Fortunately, each taxpayer has a coupon that shelters some of their transferred assets from federal wealth transfer taxes. This coupon is known as the unified credit or lifetime exemption amount.
In 2012, The American Taxpayer Relief Act (ATRA) permanently set this exemption amount at $5 million per individual, adjusted for inflation. Then, just five years later, the Tax Cut and Jobs Act (TCJA) temporarily doubled this exemption amount to $10 million, adjusted for inflation. The inflation-adjusted exemption amount for 2022 is $12.06 million. Total wealth transfers upon death or throughout one’s life that are less than or equal to this exemption amount are free from federal wealth transfer taxes. In 2021, the Biden administration’s Build Back Better Act (BBBA) included proposals to decrease the exemption amount back to ATRA’s $5 million per person, starting in 2022. This resulted in a rush of clients engaging in wealth transfer transactions to take advantage of the high exemption amount available in 2021. Ultimately, these proposals lacked support from Senators Kyrsten Sinema and Joe Manchin and were removed from the BBBA.

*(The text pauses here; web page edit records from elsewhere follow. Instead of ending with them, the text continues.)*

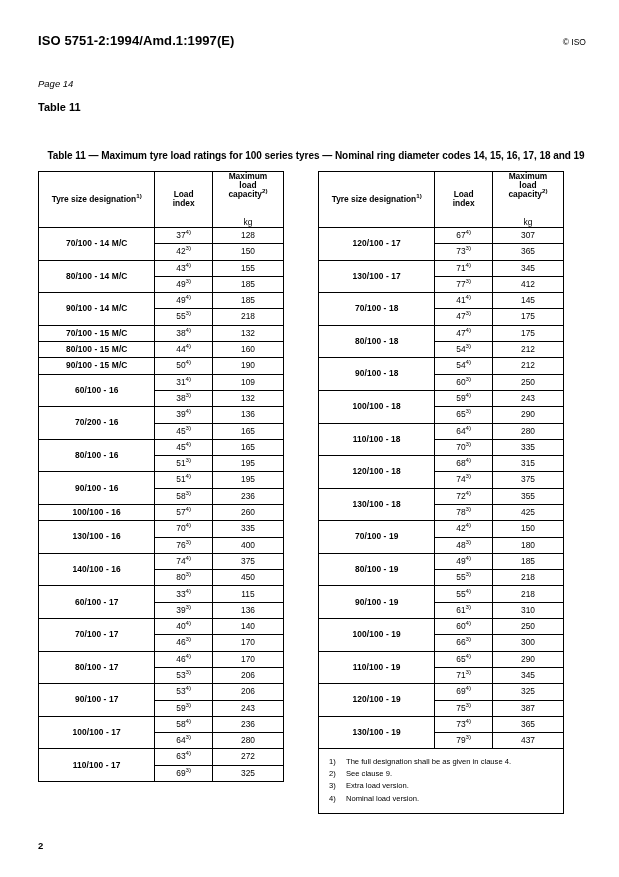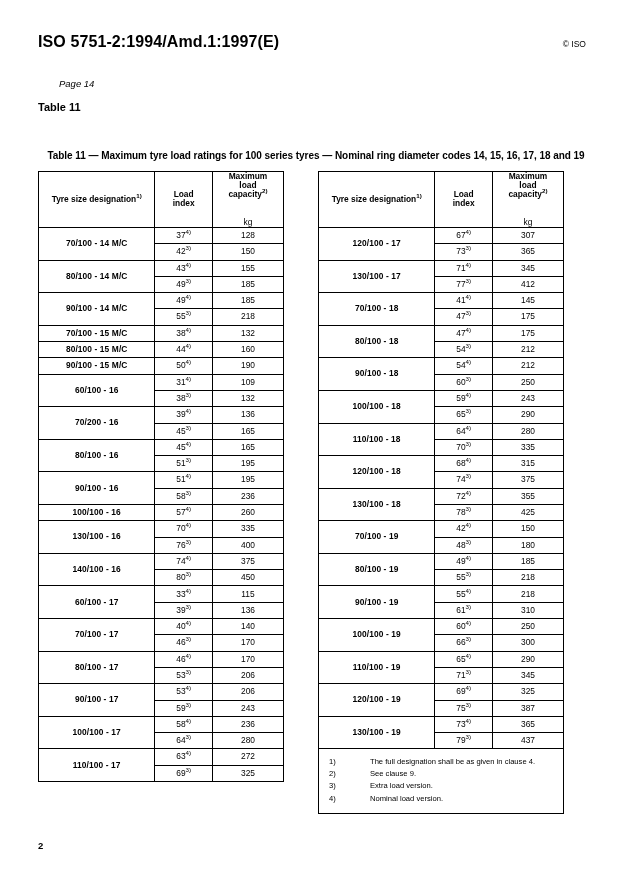"ISO 5751-2:1994/Amd.1:1997(E)" .doc-ref { font-size: 16px -> 13px }
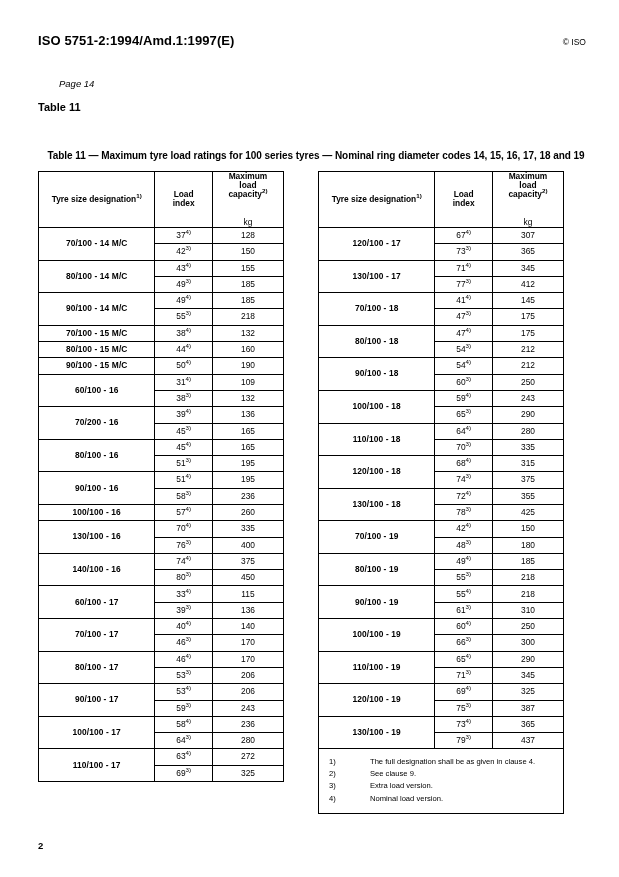"Page 14" .page-label { margin-left: 21px -> none }
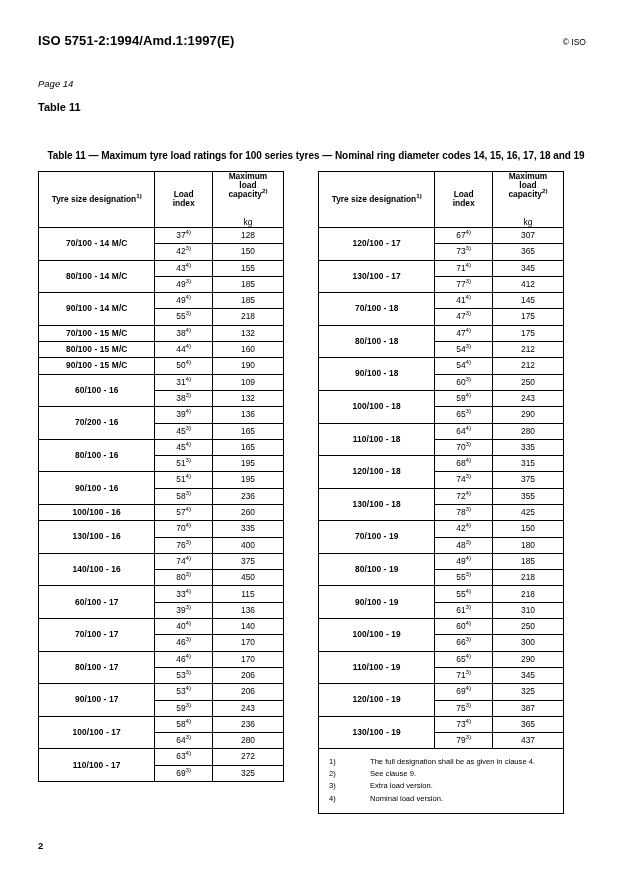"The full designation shall be" .fn-text { margin-left: 24px -> none }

The IRS just announced that the inflation-adjusted exemption amount for 2023 will be $12.92 million per person, an increase of $860K (a total of $1.72M for married couples) from the 2022 amount. This is welcome news for those individuals or families who may now have additional planning opportunities to transfer wealth and shelter assets from estate taxes.
It is important to note that the increased exemption amount set by the TCJA is temporary and is set to sunset at the end of 2025. Starting in 2026, the exemption amount will revert to the ATRA amount of $5 million per person, adjusted for inflation. Although the urgency we felt in 2021 has dissipated, it’s important to take advantage of the exemption before it’s too late. Many individuals or families who do not currently have a taxable estate should still consider gift planning as the 2026 sunset may result in them having a taxable estate.
For those individuals or families hovering around the exemption amount that worry that major gifting would limit their cash flow, they can use a completed gift Nevada Asset Protection Trust (NAPT) in which they can utilize the exemption amount while still having access to the funds. Other planning strategies are still being used to maximize the application of the exemption. These strategies include valuation discounting for lack of control and marketability, sales to Intentionally Defective Grantor Trusts (IDGT), and Grantor Retained Annuity Trusts (GRAT).